For the Rotational Shelter program, it is a time for new life and new growth. Numerous congregations no longer participate in hosting shelter guests, resulting in a significant decline in numbers served and a subsequent loss of bed nights provided. The COVID epidemic caused a critical blow to the way the program operates. Shelter guests could not be housed in congregate settings at local congregations but instead had to be moved into motels with catered meals rather than those provided by congregational volunteers. And volunteers and shelter guests could not be put in peril by gathering with people in assembly-type rooms at their facilities. Providing meals and critical companionship by Zoom just doesn’t work.


In addition, many congregations have experienced a serious diminishment in membership over the past decade as many elder members died but were not replaced by new and younger members. 


Yet the need for these shelters has grown not diminished in the past 10 years, and data reveal more people are falling into homelessness than are finding shelter and becoming housed. In response, the Rotational Shelter has a full-time person devoted to recruiting new congregations and providing the training needed to operate them. And I see that the Network has a more robust set of grant funders than when I retired in 2013. I would suggest recruiting congregational coordinators and pastors as Network evangelists, reaching out to other congregations in their denominational structure, and suggesting they provide support initially to the host congregation to see how it is done. It may be that some of those served may be willing to speak at a local congregation about how the program helped them become self-sufficient again. At our parish, a shelter guest spoke after all the masses one Sunday, thanking the congregation for what he called its ‘uncritical’ compassion and hospitality. He said that one of his dreams was to enroll in a local community college and begin the process of obtaining an undergraduate degree. A woman in the congregation contacted me the following week and said she had cried all the way home and was willing to pay for his tuition. I put her in touch with that guest’s case manager to facilitate his dream of becoming a reality. 


The El Nido program survived the loss of significant funding by the US Department of Housing and Urban Development not long after I retired when HUD decided to pivot from funding transitional housing programs which provide housing, case management and other services and resources to funding permanent supportive housing for the chronically homeless population, those who have been homeless a year or more or four times in three years and have a significant disability like substance abuse and mental illness. Yet thanks to the efforts of Network grant writers and the generosity of our donors, other funds were identified. Unfortunately, domestic violence remains a significant threat to families in our community, and the need for safe respite and an opportunity to rebuild their lives remains high.

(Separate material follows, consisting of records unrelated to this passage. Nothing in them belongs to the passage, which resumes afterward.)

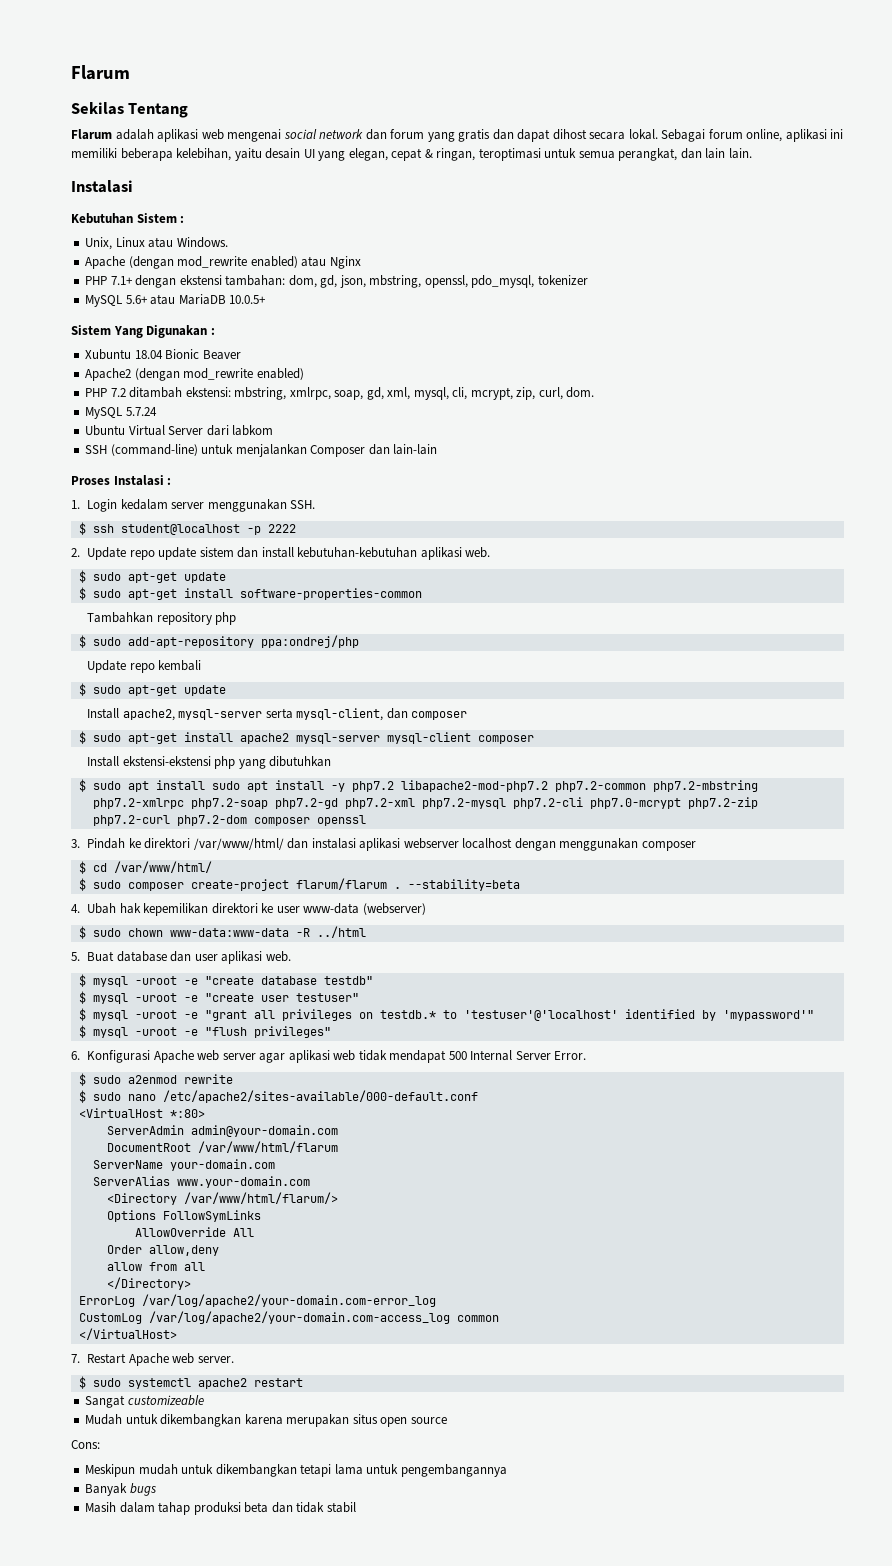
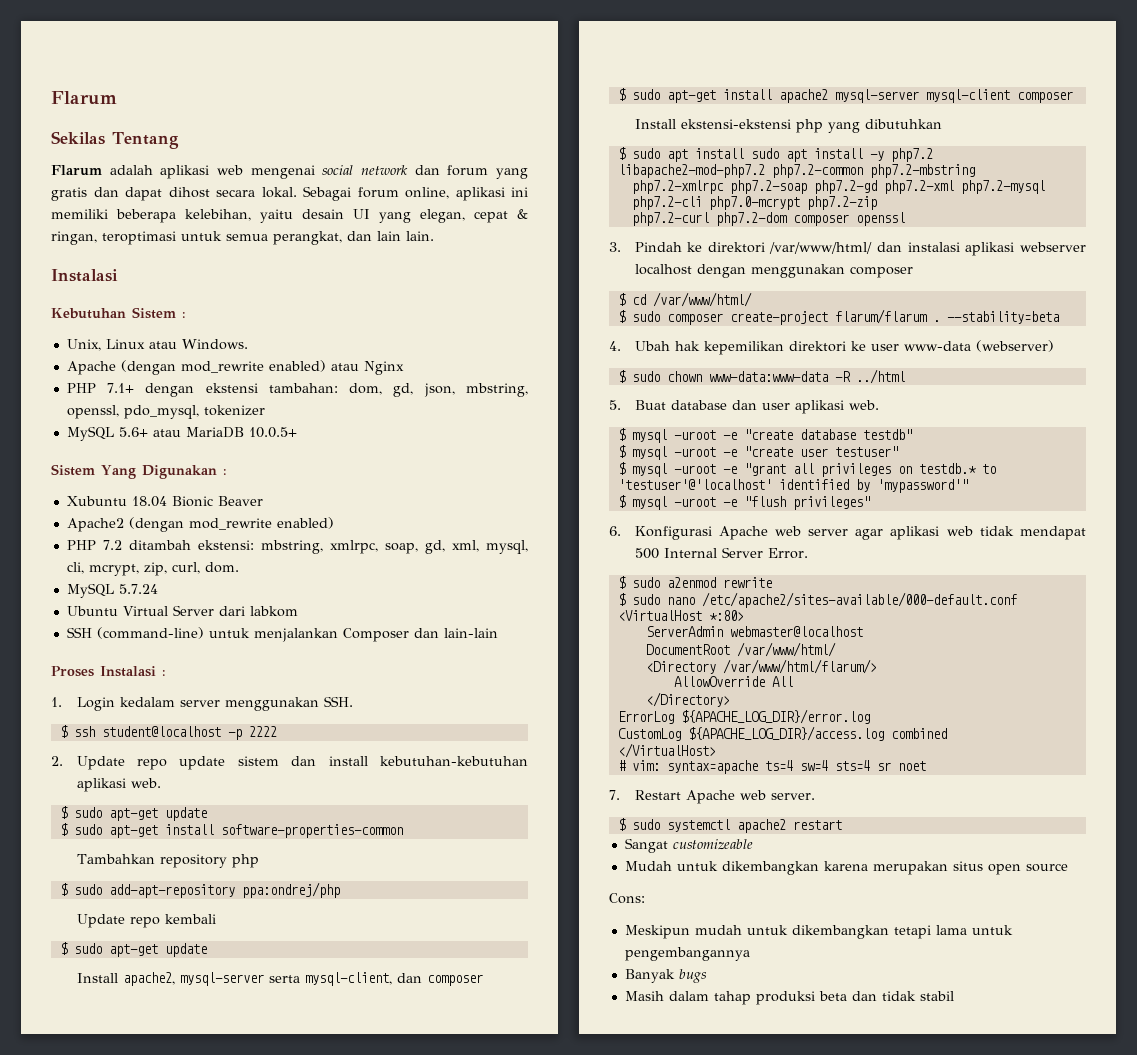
[190,1125,338,1137] admin@your-domain.com -> [729,626,863,637] webmaster@localhost
[197,1141,338,1153] [92,1159,275,1171] [92,1176,310,1188] /var/www/html/flarum // ServerName your-domain.com // ServerAlias www.your-domain.com -> [736,642,836,657] /var/www/html/
[106,1210,261,1222] // Options FollowSymLinks -> (877, 666) none
[106,1245,219,1256] [106,1262,205,1271] // Order allow,deny // allow from all -> (793, 681) none
[141,1294,436,1307] /var/log/apache2/your-domain.com-error_log -> [680,709,870,724] ${APACHE_LOG_DIR}/error.log
[148,1311,499,1324] /var/log/apache2/your-domain.com-access_log common -> [687,726,947,741] ${APACHE_LOG_DIR}/access.log combined
(177, 1334) none -> [617,760,926,774] // # vim: syntax=apache ts=4 sw=4 sts=4 sr noet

What remains unchanged is the mission of the Network: to enable those we serve to move toward self-sufficiency by coordinating the efforts of participating congregations, social service agencies, and governmental programs in order to provide shelter and other resources to homeless individuals and families in the San Diego region. 


What else remains unchanged is the dedication of Network staff in our Mission Valley office and at El Nido. I recently attended a retirement luncheon for Joe Zilvinskis, who served as Rotational Shelter coordinator and office manager for three decades. And I greatly enjoyed working with Maria Garcia at the El Nido program. Under Brandon’s leadership now, its future is in good hands.



The Network has achieved self-becoming. We know our niche in the web of homeless service providers. We are well respected in the provider community as a volunteer-driven program. Forty years is a great start, a reason to celebrate and to renew our commitment to help the 10,000 unsheltered people in our region move toward self-sufficiency through the combined efforts of various religious traditions, all of whom share a common commitment to care for the poor.


Thank you for your commitment to this essential ministry.